Directions - Going line by line through the data below, report how many lines include the word "para", with nothing added.

(Material for the task)

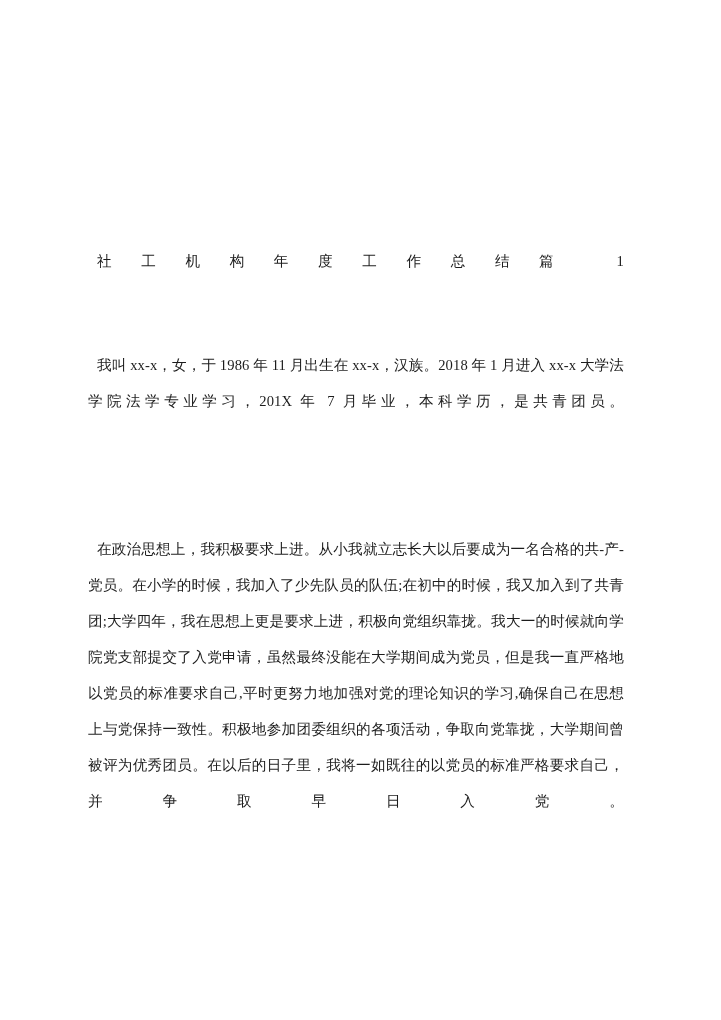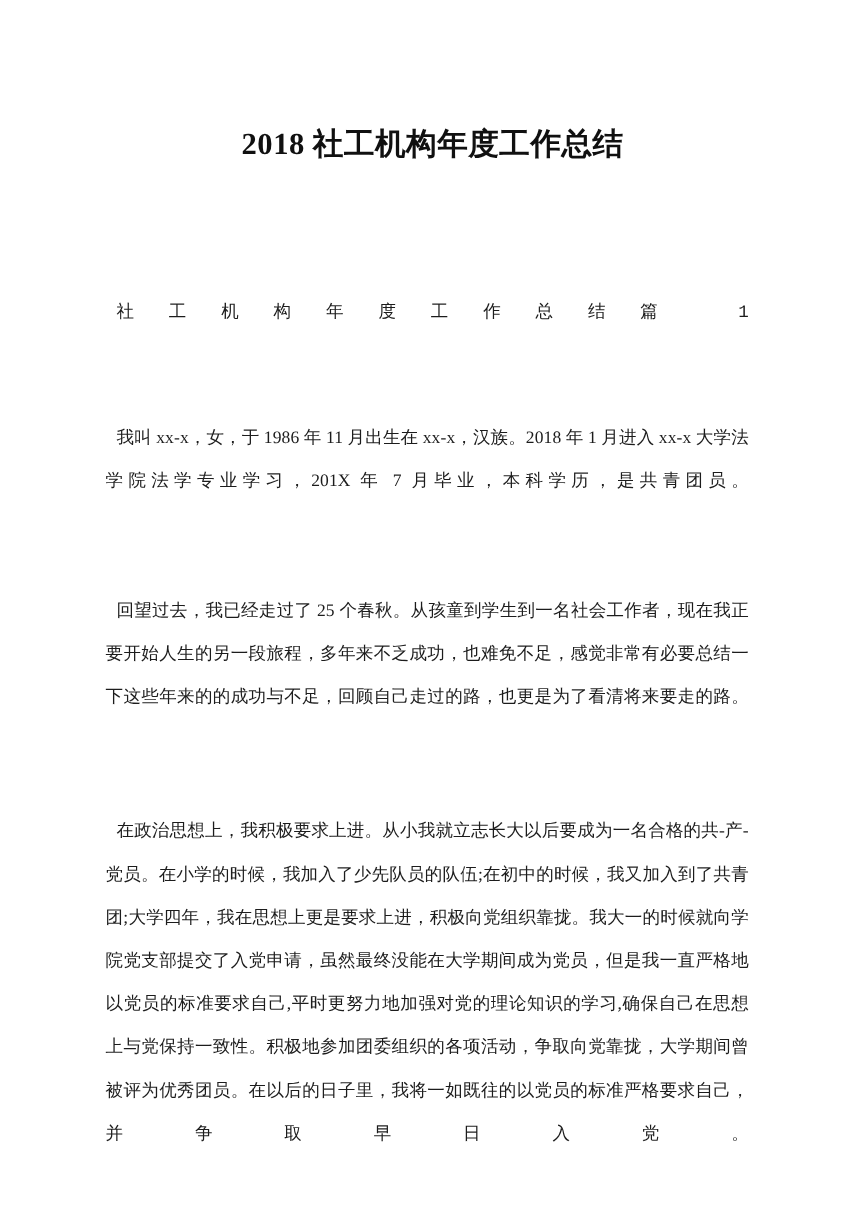--- a/index.html
+++ b/index.html
@@ -81,7 +81,6 @@
 
 <div class="page">
 
-  <h1 class="doc-title">2018 社工机构年度工作总结</h1>
 
   <div class="body-block">
 

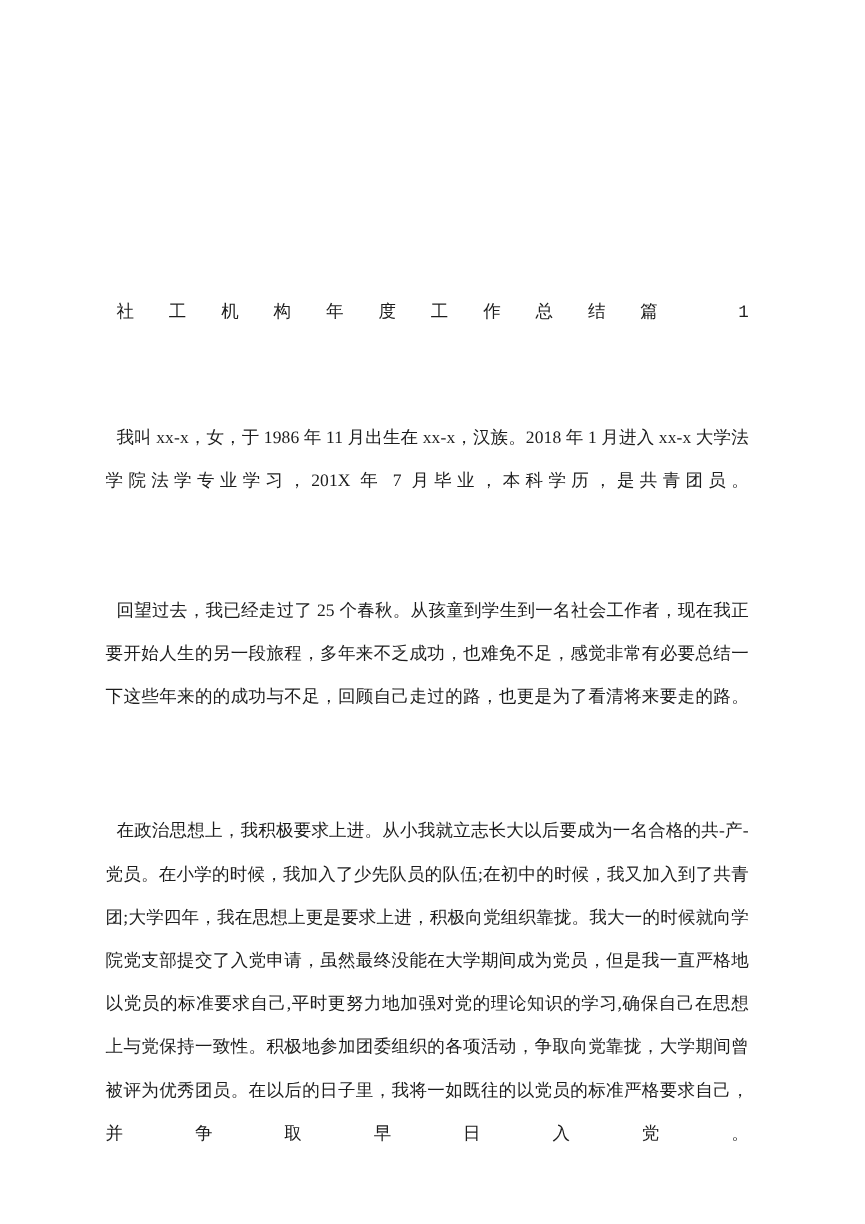--- a/index.html
+++ b/index.html
@@ -58,7 +58,6 @@
   .para.subtitle {
     text-indent: 9px;
     margin-bottom: 32px;
-    font-family: Liberation Mono, monospace;
   }
 
   .para.body {

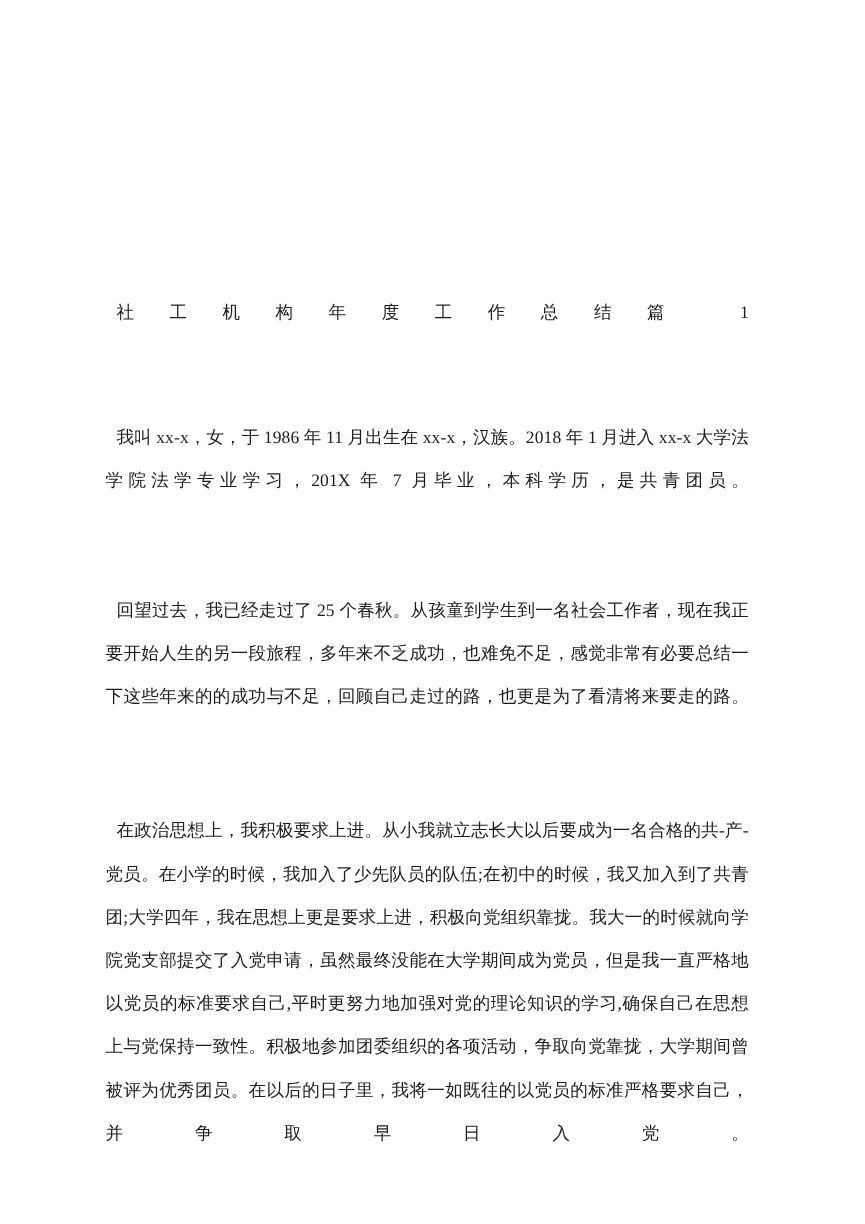--- a/index.html
+++ b/index.html
@@ -89,7 +89,6 @@
 
     <div class="gap-sm"></div>
 
-    <p class="para body">回望过去，我已经走过了 25 个春秋。从孩童到学生到一名社会工作者，现在我正要开始人生的另一段旅程，多年来不乏成功，也难免不足，感觉非常有必要总结一下这些年来的的成功与不足，回顾自己走过的路，也更是为了看清将来要走的路。</p>
 
     <div class="gap-md"></div>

(End Material for the task)

Response to the exercise - 3